When I first got my boat from the guys at Gator they said to lock the motor cover down probably 3 times. They made sure I was listening and made sure I heard them. It happens to the best and worst of us. Expensive lesson learned.


----------



## Quackrstackr

Is the cover hinged? If so, why don't they just hinge it so that the wind would keep it blown shut?


----------



## smackdaddy53

That boat is sweet bro


----------



## bulldog

[url=https://www.tinboats.net/forum/viewtopic.php?p=319645#p319645 said:


> Quackrstackr » Today, 10:27[/url]"]Is the cover hinged?
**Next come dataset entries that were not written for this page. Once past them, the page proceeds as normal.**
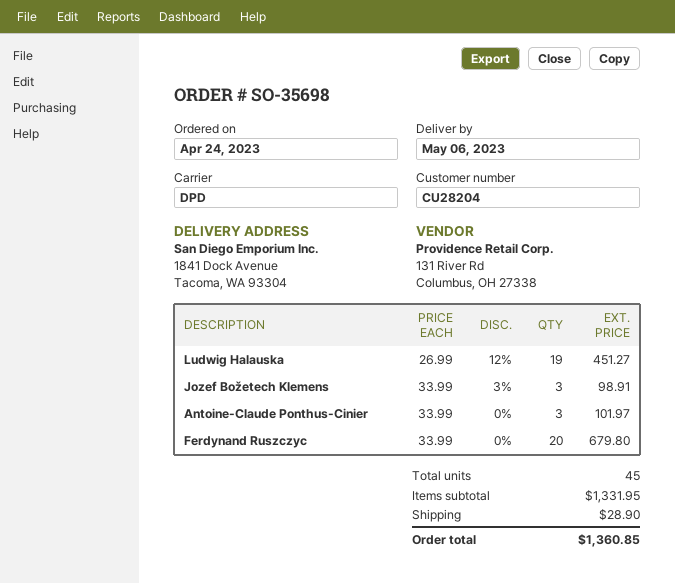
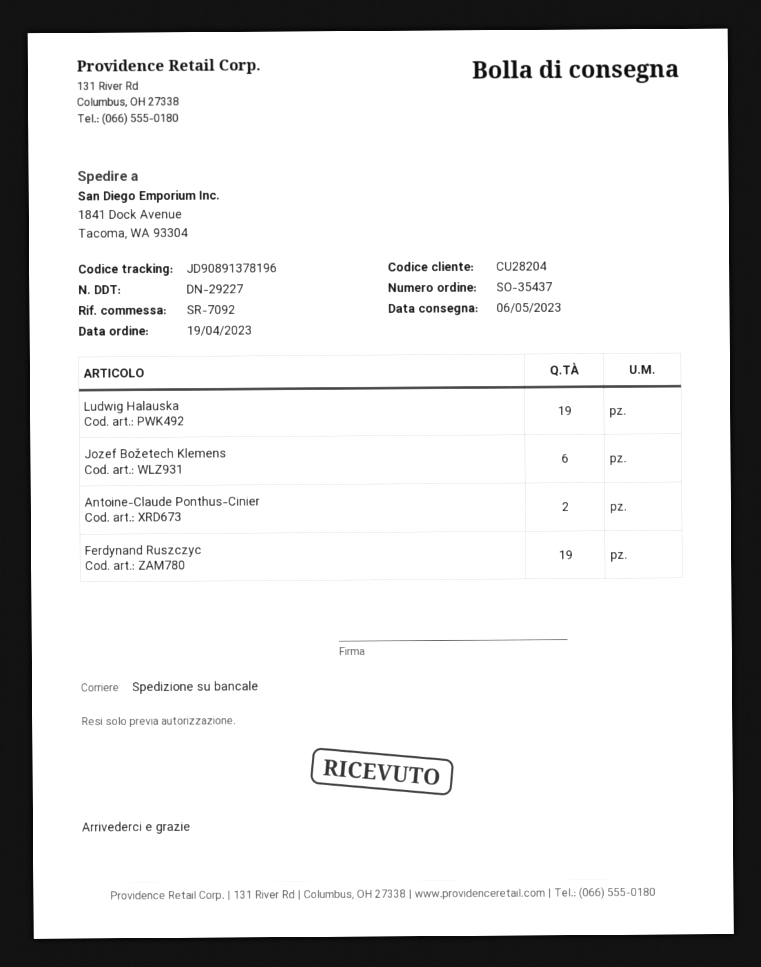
order number: SO-35698 -> SO-35437
order date: 2023-04-24 -> 2023-04-19
shipping method: DPD -> pallet freight
Jozef Božetech Klemens: 3 -> 6
Antoine-Claude Ponthus-Cinier: 3 -> 2
Ferdynand Ruszczyc: 20 -> 19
If so, why don't they just hinge it so that the wind would keep it blown shut?



The hinges are on the back. If they put the hinges on the front of the deck nthere is no way you could get to the motor when you are on the water. I think the design is great as long as you dont have a brain fart and not latch it closed.


----------



## bulldog

[url=https://www.tinboats.net/forum/viewtopic.php?p=319699#p319699 said:


> smackdaddy53 » Today, 17:08[/url]"]That boat is sweet bro



Thanks man!


----------



## lukeD

Gator Boats is just down the road from my house a few miles. Randy is good people and builds one heck of a boat. i would love to have one but the wife says no. so ill jsut have to put more motor on mine next year. the 100HP just aint gonna cut it for much longer.


----------



## Seth

[url=https://www.tinboats.net/forum/viewtopic.php?p=319959#p319959 said:


> lukeD » Today, 08:14[/url]"]Gator Boats is just down the road from my house a few miles. Randy is good people and builds one heck of a boat. i would love to have one but the wife says no. so ill jsut have to put more motor on mine next year. the 100HP just aint gonna cut it for much longer.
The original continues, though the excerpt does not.